LISTED RECORDS START

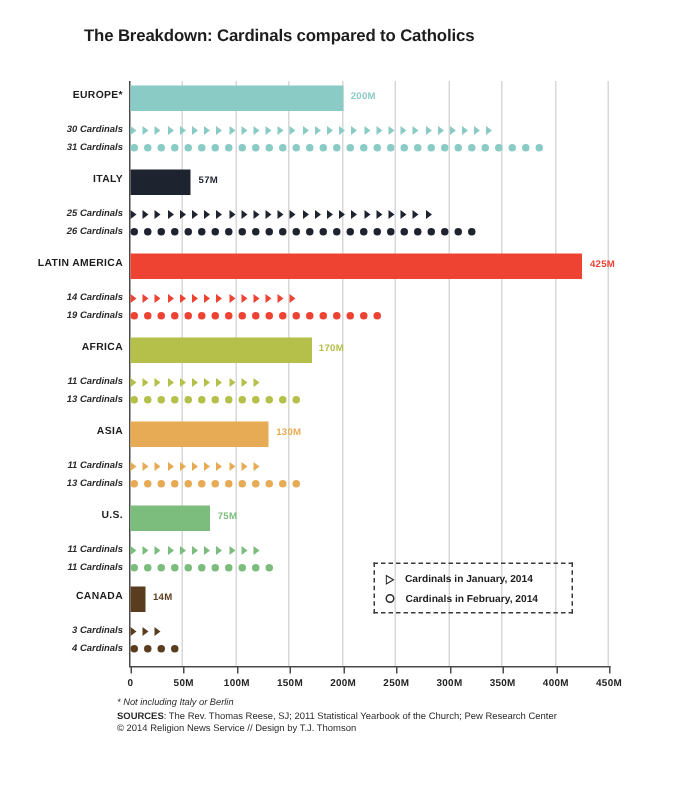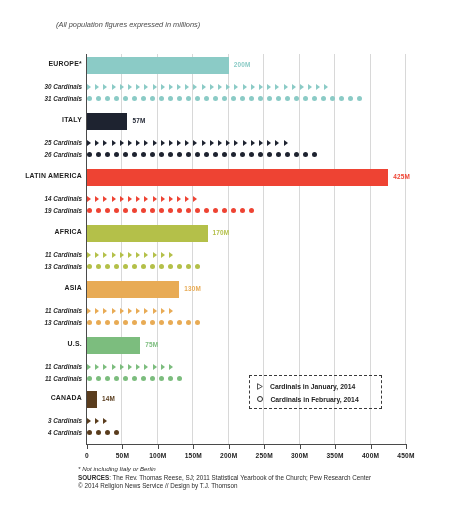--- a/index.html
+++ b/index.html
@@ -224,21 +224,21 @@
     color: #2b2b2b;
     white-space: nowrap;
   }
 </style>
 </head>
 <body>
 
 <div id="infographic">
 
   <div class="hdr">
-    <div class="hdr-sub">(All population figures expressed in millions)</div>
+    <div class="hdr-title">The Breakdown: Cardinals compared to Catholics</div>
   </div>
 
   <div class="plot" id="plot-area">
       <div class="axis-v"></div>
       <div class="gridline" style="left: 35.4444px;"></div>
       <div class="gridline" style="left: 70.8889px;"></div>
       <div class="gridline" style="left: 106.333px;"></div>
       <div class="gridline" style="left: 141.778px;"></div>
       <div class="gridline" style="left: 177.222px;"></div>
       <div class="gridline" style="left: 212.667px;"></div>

LISTED RECORDS END
LISTED RECORDS START

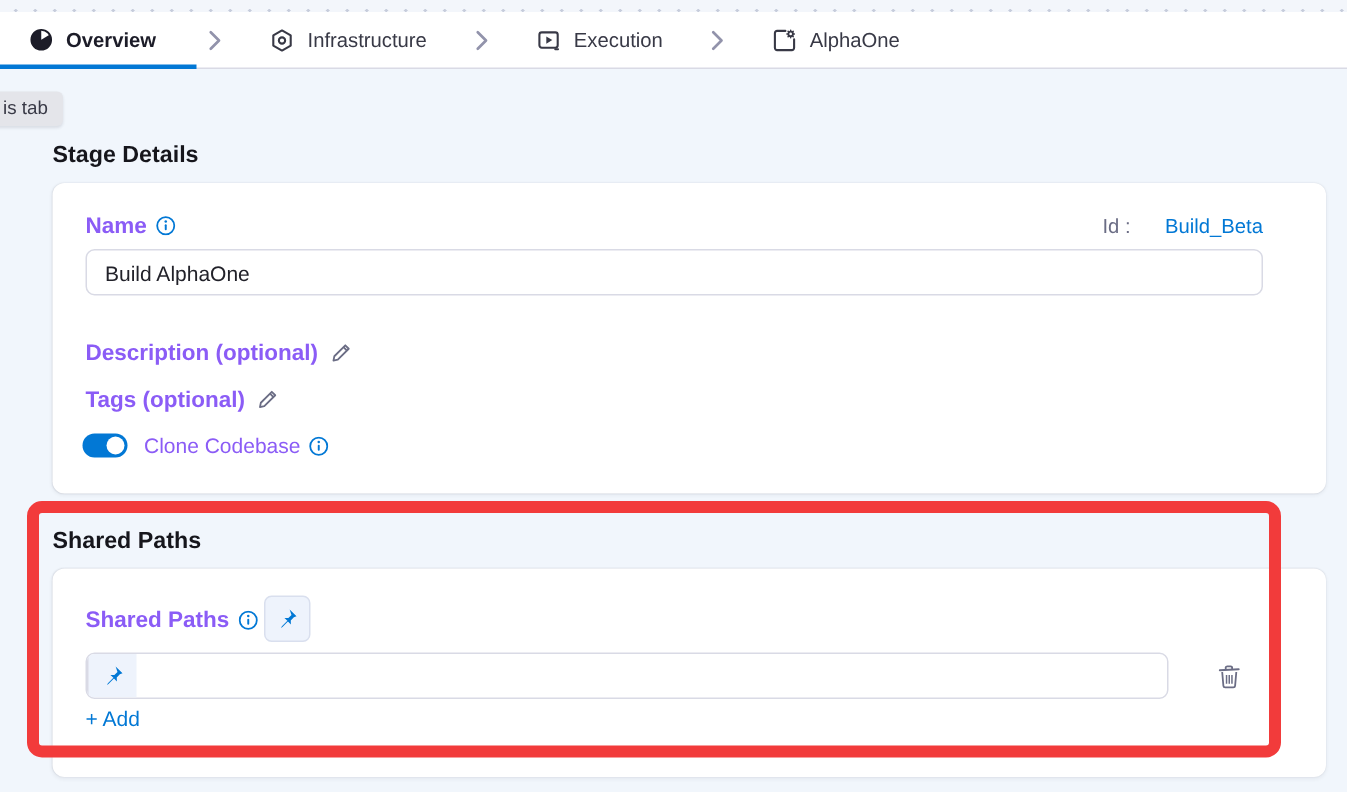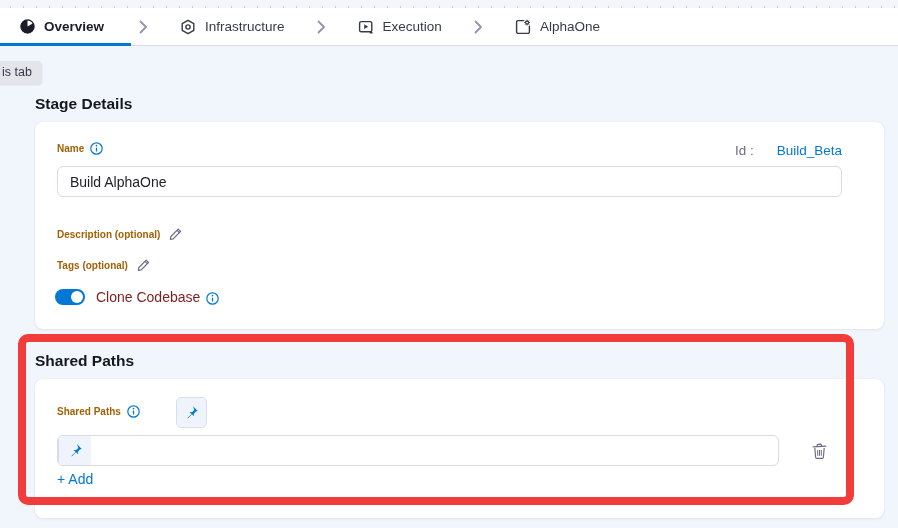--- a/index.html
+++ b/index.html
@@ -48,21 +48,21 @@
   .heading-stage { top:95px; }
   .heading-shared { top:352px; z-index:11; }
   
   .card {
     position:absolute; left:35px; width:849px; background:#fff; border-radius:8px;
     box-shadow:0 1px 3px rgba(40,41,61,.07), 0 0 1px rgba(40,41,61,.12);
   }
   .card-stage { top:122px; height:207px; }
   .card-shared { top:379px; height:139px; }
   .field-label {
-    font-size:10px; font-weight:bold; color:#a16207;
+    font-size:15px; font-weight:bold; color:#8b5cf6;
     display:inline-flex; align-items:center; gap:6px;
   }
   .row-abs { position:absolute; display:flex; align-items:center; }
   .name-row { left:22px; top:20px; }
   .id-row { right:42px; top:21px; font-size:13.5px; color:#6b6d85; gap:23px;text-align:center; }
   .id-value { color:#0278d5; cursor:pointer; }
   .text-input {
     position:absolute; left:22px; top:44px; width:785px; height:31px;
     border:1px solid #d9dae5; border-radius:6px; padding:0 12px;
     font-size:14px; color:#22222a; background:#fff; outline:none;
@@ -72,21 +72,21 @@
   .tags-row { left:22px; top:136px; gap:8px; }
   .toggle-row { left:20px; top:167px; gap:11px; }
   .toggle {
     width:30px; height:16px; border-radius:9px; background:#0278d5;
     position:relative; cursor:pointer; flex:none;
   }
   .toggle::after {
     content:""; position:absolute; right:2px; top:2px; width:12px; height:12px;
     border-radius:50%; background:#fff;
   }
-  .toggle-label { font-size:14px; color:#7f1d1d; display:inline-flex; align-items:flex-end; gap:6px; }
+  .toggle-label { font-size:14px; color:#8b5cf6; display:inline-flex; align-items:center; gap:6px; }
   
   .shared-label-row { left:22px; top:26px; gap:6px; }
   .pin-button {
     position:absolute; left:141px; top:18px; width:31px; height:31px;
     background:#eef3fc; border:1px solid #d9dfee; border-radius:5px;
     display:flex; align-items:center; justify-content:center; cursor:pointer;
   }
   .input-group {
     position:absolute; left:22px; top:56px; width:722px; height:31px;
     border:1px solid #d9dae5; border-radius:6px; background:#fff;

LISTED RECORDS END

__TASK TO CARRY OUT__: Using only the listing above, restate exactly the lines from the line containing "font-size:10px; font-weight:bold; color:#a16207;" through the line containing "right:42px; top:21px; font-size:13.5px;", both included.

__REPLY__:
-    font-size:10px; font-weight:bold; color:#a16207;
+    font-size:15px; font-weight:bold; color:#8b5cf6;
     display:inline-flex; align-items:center; gap:6px;
   }
   .row-abs { position:absolute; display:flex; align-items:center; }
   .name-row { left:22px; top:20px; }
   .id-row { right:42px; top:21px; font-size:13.5px; color:#6b6d85; gap:23px;text-align:center; }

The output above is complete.